▶ _EXERCISE INSTRUCTIONS_
The data below should be transcribed in full, with no picture included.

▶ _INPUT MATERIAL_
┄┄┄┄┄┄

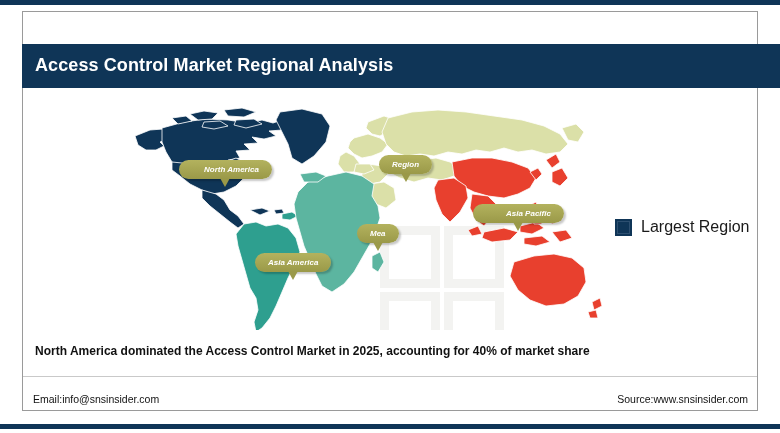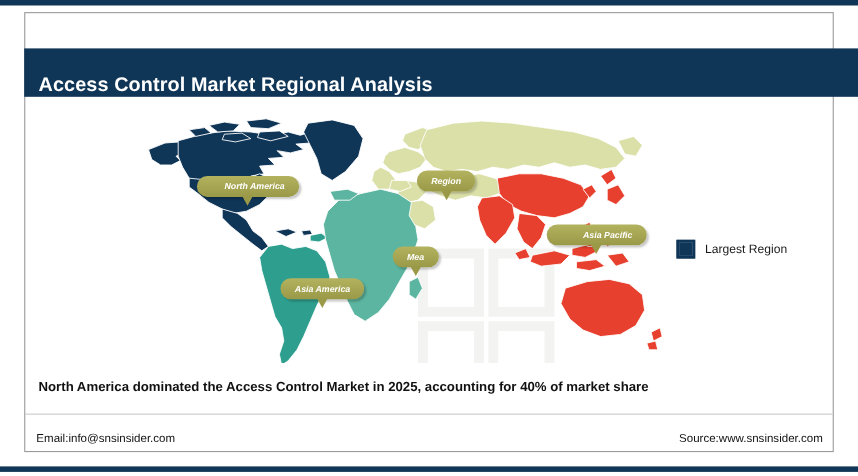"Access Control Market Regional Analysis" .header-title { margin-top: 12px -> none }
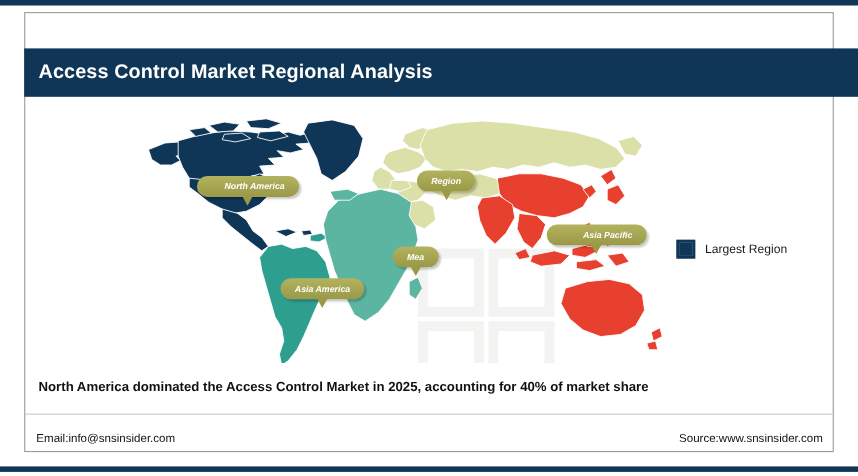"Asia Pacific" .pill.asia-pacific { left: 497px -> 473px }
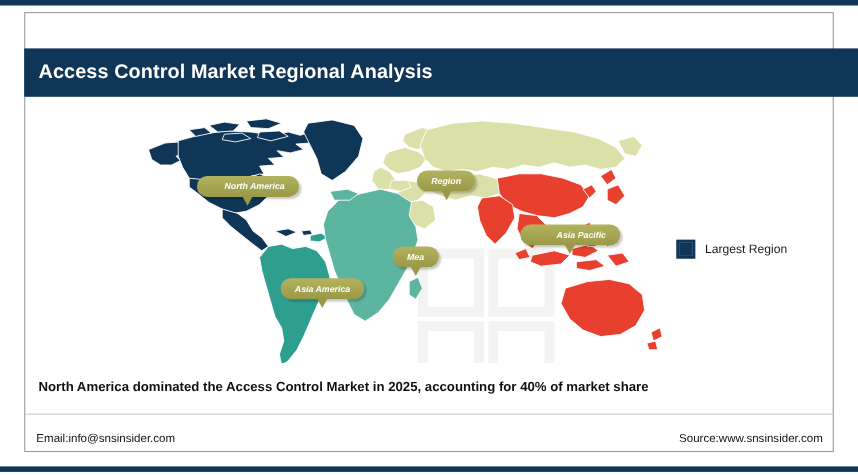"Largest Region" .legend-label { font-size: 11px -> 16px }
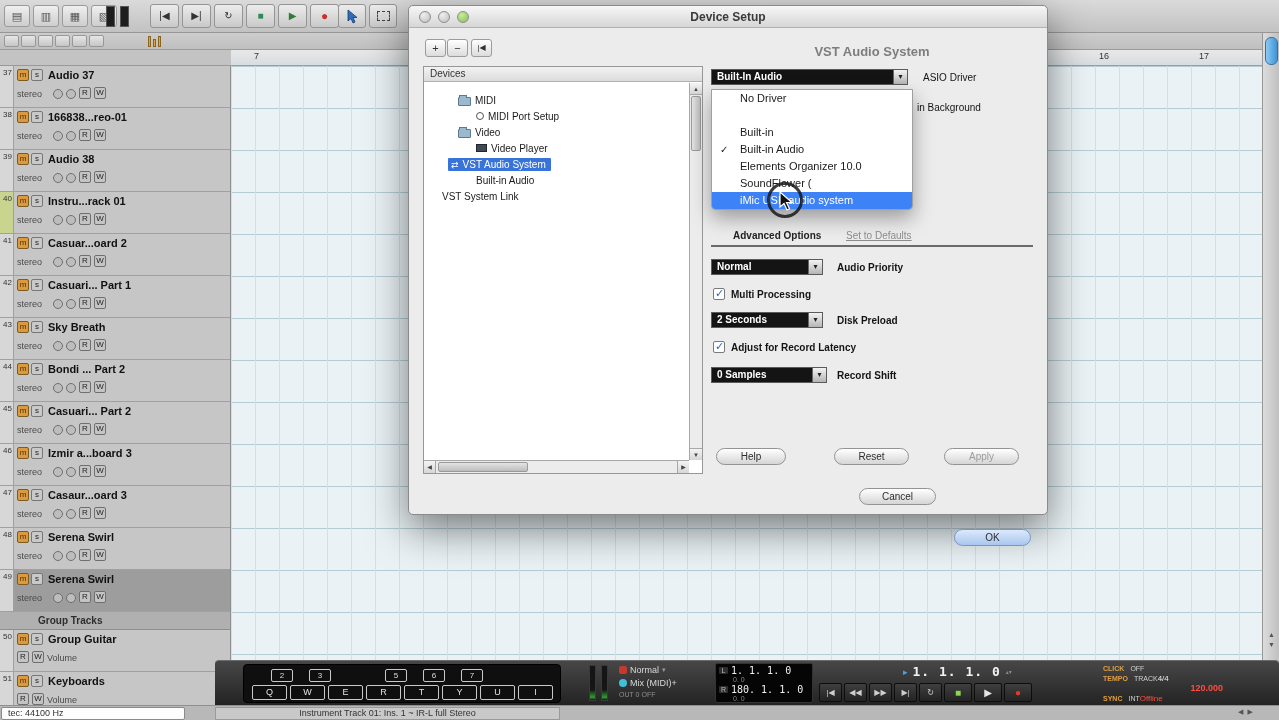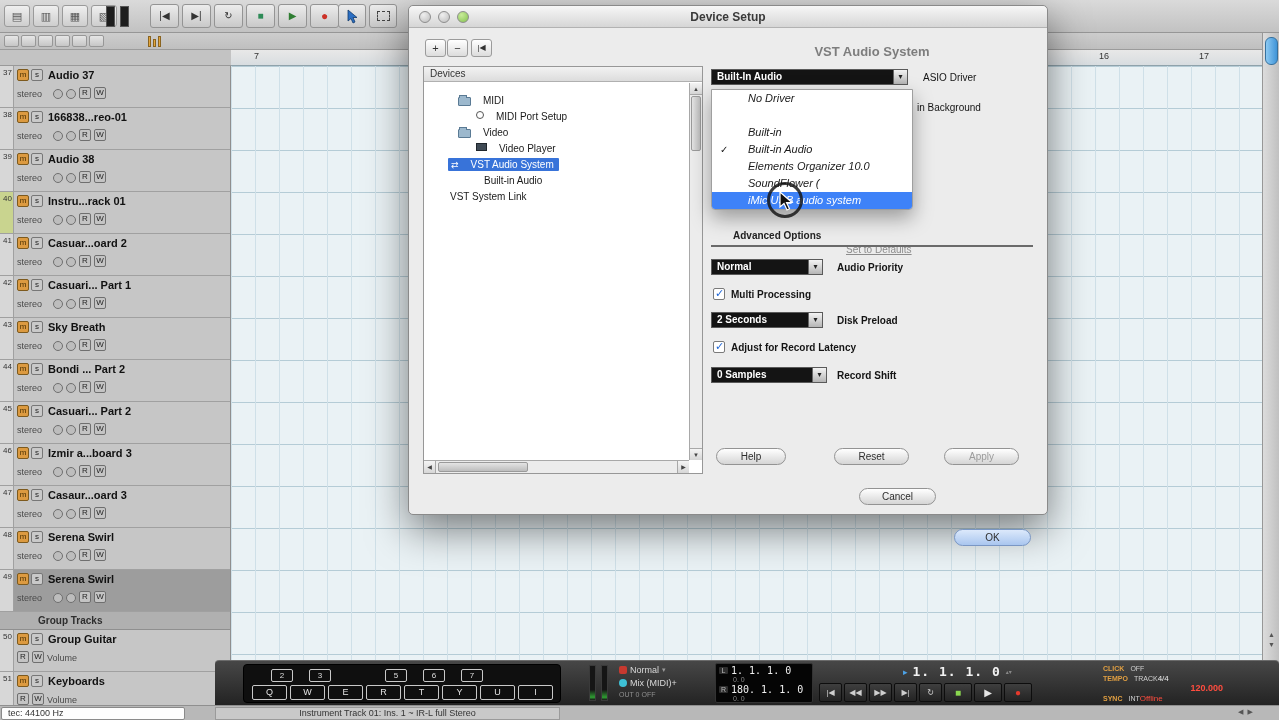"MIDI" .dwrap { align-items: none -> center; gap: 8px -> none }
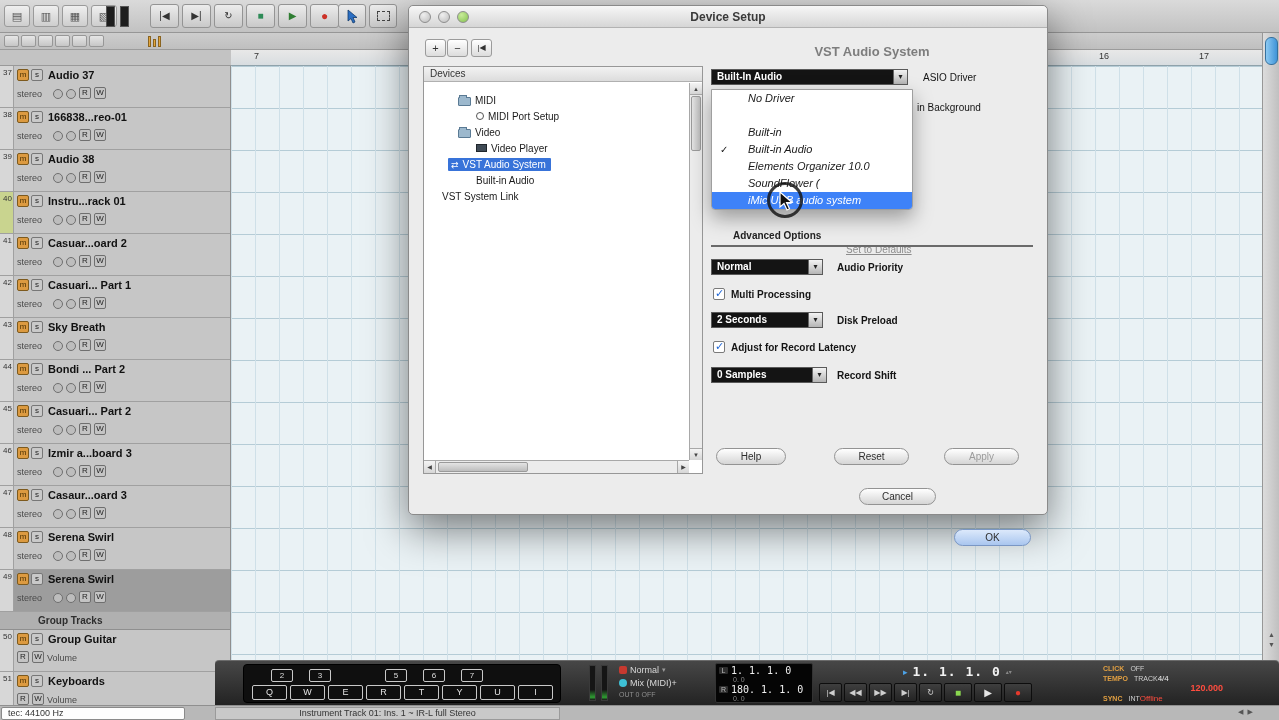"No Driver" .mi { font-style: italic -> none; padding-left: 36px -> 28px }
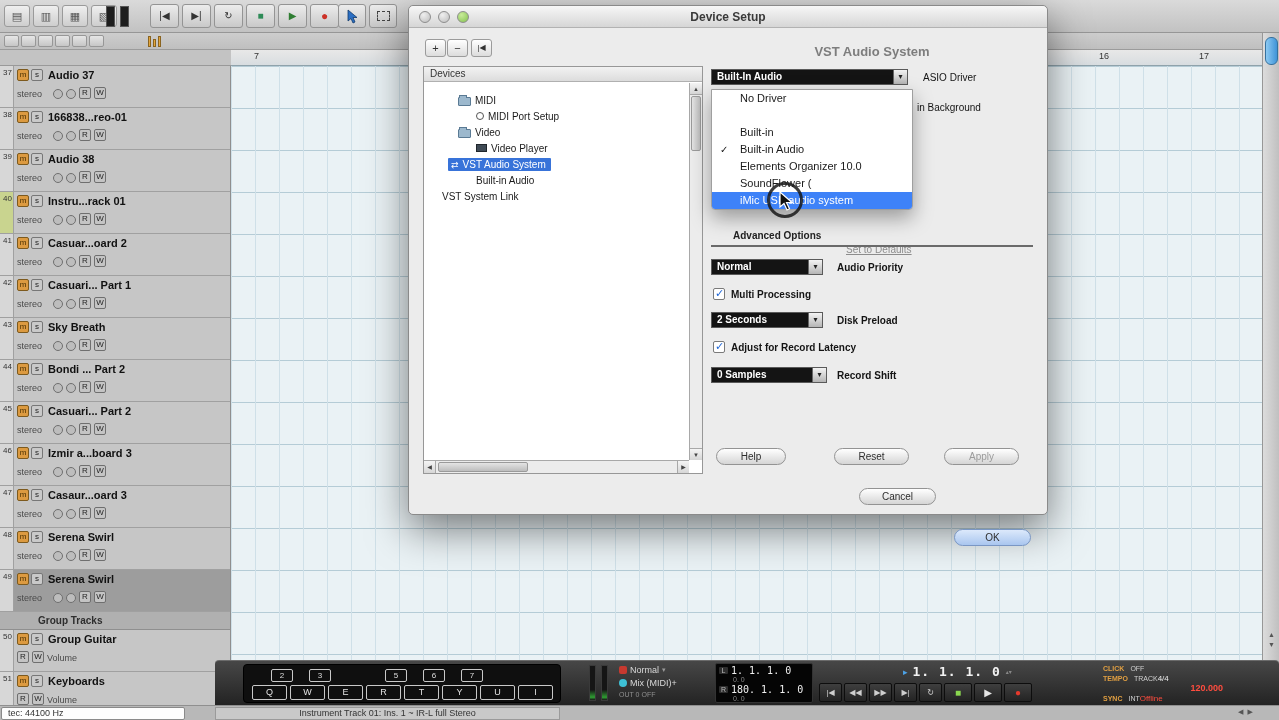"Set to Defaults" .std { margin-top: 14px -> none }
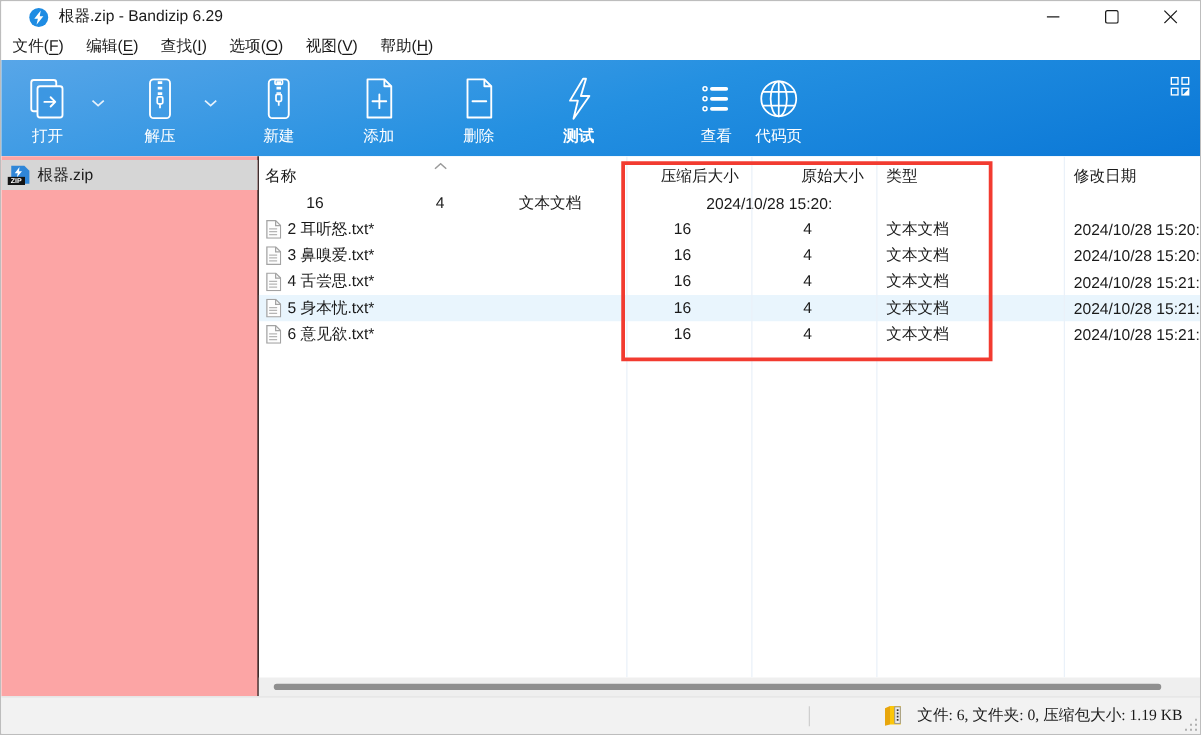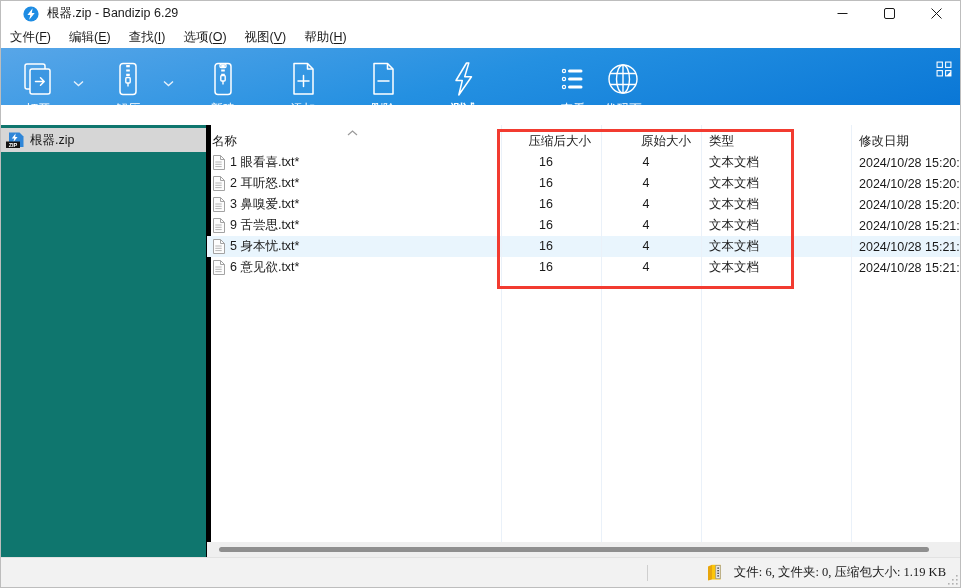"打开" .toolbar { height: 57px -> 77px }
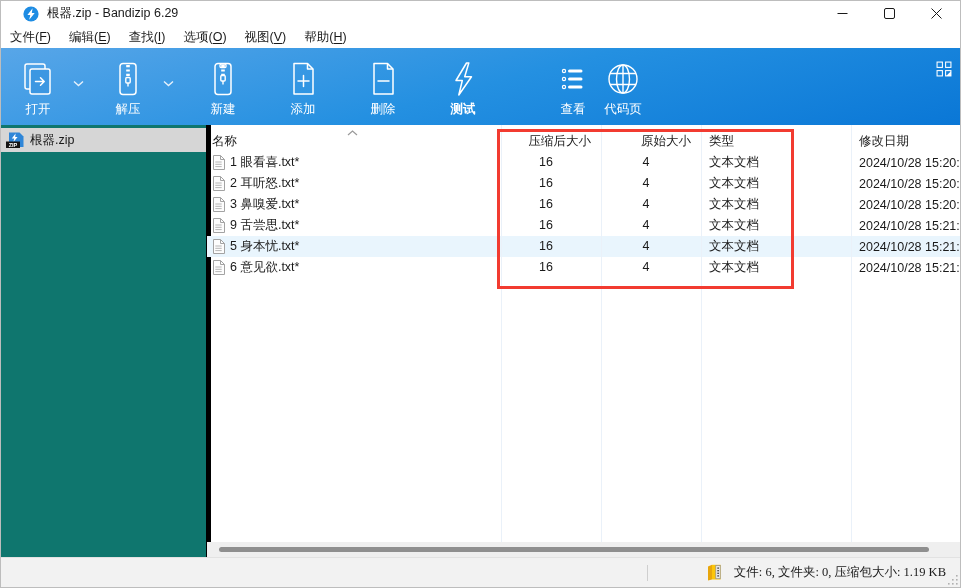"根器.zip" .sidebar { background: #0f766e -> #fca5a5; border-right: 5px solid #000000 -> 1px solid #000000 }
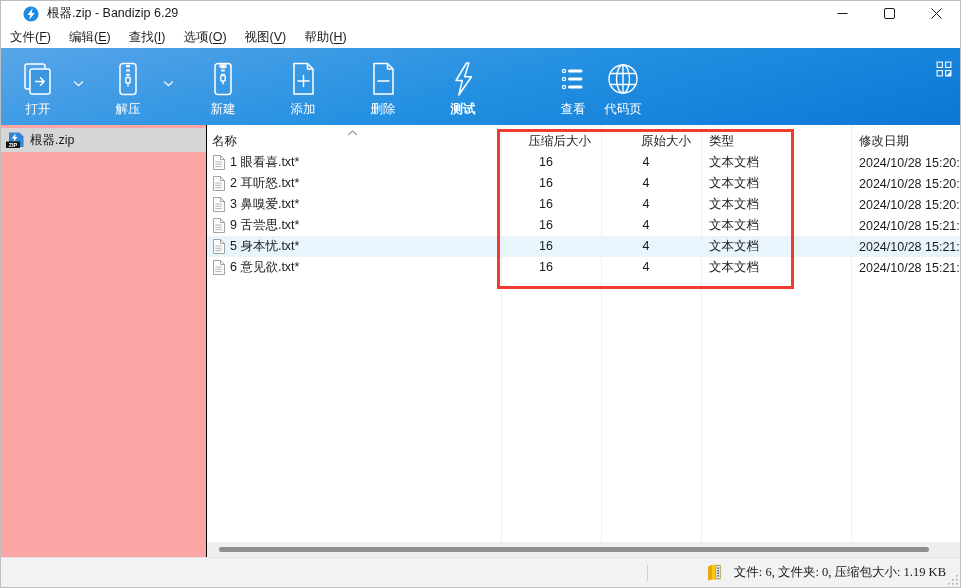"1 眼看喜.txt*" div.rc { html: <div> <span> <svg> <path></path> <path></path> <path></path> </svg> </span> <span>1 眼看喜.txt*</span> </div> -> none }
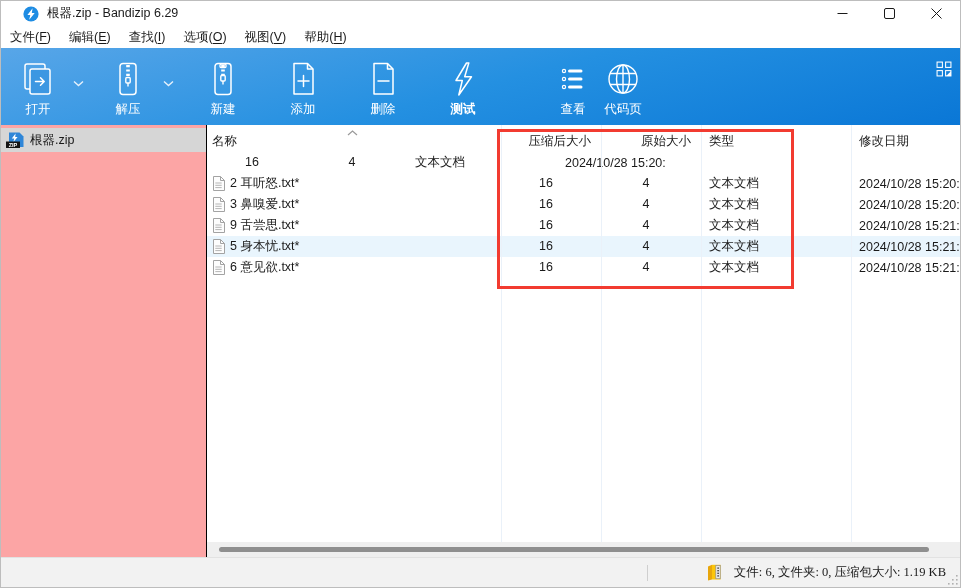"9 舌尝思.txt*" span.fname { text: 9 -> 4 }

┄┄┄┄┄┄

▶ _FINAL ANSWER_
"Access Control Market Regional Analysis" .header-title { margin-top: 12px -> none }
"Asia Pacific" .pill.asia-pacific { left: 497px -> 473px }
"Largest Region" .legend-label { font-size: 11px -> 16px }
"MIDI" .dwrap { align-items: none -> center; gap: 8px -> none }
"No Driver" .mi { font-style: italic -> none; padding-left: 36px -> 28px }
"Set to Defaults" .std { margin-top: 14px -> none }
"打开" .toolbar { height: 57px -> 77px }
"根器.zip" .sidebar { background: #0f766e -> #fca5a5; border-right: 5px solid #000000 -> 1px solid #000000 }
"1 眼看喜.txt*" div.rc { html: <div> <span> <svg> <path></path> <path></path> <path></path> </svg> </span> <span>1 眼看喜.txt*</span> </div> -> none }
"9 舌尝思.txt*" span.fname { text: 9 -> 4 }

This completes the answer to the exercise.